社会人1年目の社員がCORSについて調べてみた


はじめに

こんにちは!
NTTコムウェア Advent Calendar 2021 の9日目です。

NTTコムウェアのNTT IT戦略事業本部に所属しています、1年目社員の原田です。
私は記事執筆年の2021年4月に入社し、現在の部署に配属され、これまでに2つのWebアプリケーション開発に携わってきました。現在は、プロジェクトの技術的なサポートや、技術ナレッジの蓄積およびそれらを展開するチームに所属しています。

今回の記事では、Webアプリケーション開発で引っかかりがちなCORS(Cross-OriginResource Sharing)についてまとめましたので、ご共有させていただきます。

Webアプリケーション開発にて、こんなご経験はありませんか?

  • 作成したWebサイトで他のWebサイトのデータ(地図やSNSの投稿など)を取得したいが、エラーが出て取得できない…
  • 作成したWebサイトでAPIからのレスポンスデータを取得したいが、エラーが出て取得できない…

もしかしたらそれはCORSエラーかも

上記のようなエラーが出てデータを取得できないなどの事象が発生した場合、様々な原因が考えられますが、もしかしたらそれはCORSエラーかもしれません。
もし以下のようなエラーが開発者ツールに表示されており、他に思い当たる解決策がないといった場合は、CORSエラーを疑ってみましょう。
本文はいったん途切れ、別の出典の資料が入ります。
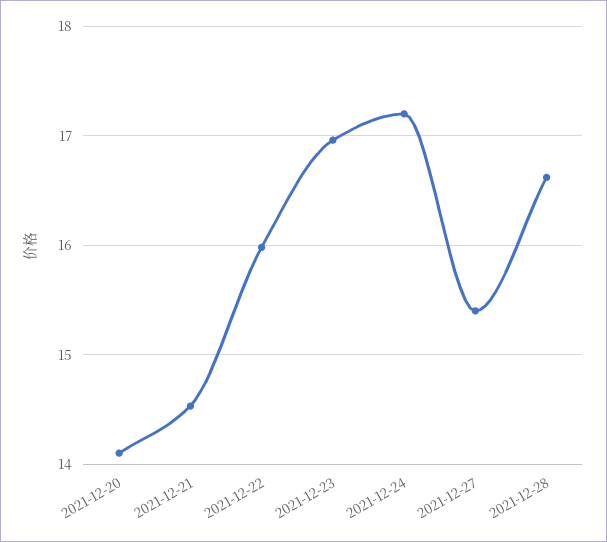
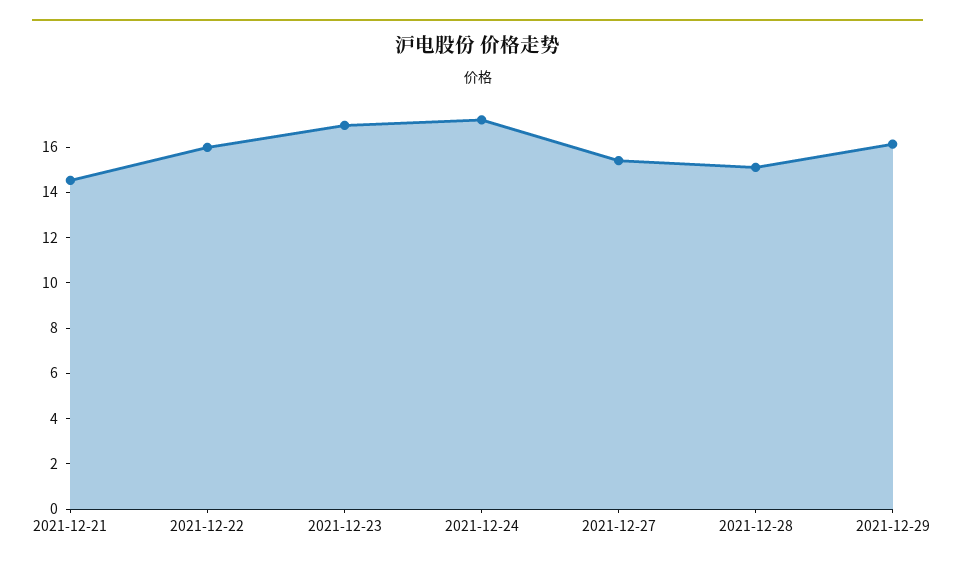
2021-12-20: 14.1 -> none
2021-12-28: 16.6 -> 15
2021-12-29: none -> 16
Access to XMLHttpRequest at 'http://~ from origin 'http://~' has been blocked by CORS policy: No 'Access-Control-Allow-Origin' header is present on the requested resource.

なぜこのようなエラーが出てしまうのか

そもそもなぜこのようなエラーが出てしまうのでしょうか。
開発者からすればデータを取得したいだけなのによくわからないエラーが出てしまい、やや面倒臭さを覚えることでしょう...(少し前の私です)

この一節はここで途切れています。